--- Task material Enclosed Below ---
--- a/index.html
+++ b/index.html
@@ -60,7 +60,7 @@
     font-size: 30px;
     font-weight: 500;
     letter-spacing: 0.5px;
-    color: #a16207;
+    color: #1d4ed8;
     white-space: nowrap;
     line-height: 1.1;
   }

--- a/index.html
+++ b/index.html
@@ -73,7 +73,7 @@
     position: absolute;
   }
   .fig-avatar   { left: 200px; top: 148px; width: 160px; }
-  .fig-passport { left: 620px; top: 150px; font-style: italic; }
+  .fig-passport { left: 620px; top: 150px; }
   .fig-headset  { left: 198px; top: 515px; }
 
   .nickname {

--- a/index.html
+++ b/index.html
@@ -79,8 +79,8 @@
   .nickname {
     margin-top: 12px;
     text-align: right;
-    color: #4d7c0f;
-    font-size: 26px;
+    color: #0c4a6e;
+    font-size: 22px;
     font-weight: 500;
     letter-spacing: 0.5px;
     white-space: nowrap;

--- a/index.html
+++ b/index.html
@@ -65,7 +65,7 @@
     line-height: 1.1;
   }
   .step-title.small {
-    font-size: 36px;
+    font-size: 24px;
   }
--- End of Enclosed Task material ---
What you should do: Only the final stretch of the entries above is needed: print exactly the lines from the line containing "-60,7 +60,7 @@" through the last one.

Result for this task:
@@ -60,7 +60,7 @@
     font-size: 30px;
     font-weight: 500;
     letter-spacing: 0.5px;
-    color: #a16207;
+    color: #1d4ed8;
     white-space: nowrap;
     line-height: 1.1;
   }

--- a/index.html
+++ b/index.html
@@ -73,7 +73,7 @@
     position: absolute;
   }
   .fig-avatar   { left: 200px; top: 148px; width: 160px; }
-  .fig-passport { left: 620px; top: 150px; font-style: italic; }
+  .fig-passport { left: 620px; top: 150px; }
   .fig-headset  { left: 198px; top: 515px; }
 
   .nickname {

--- a/index.html
+++ b/index.html
@@ -79,8 +79,8 @@
   .nickname {
     margin-top: 12px;
     text-align: right;
-    color: #4d7c0f;
-    font-size: 26px;
+    color: #0c4a6e;
+    font-size: 22px;
     font-weight: 500;
     letter-spacing: 0.5px;
     white-space: nowrap;

--- a/index.html
+++ b/index.html
@@ -65,7 +65,7 @@
     line-height: 1.1;
   }
   .step-title.small {
-    font-size: 36px;
+    font-size: 24px;
   }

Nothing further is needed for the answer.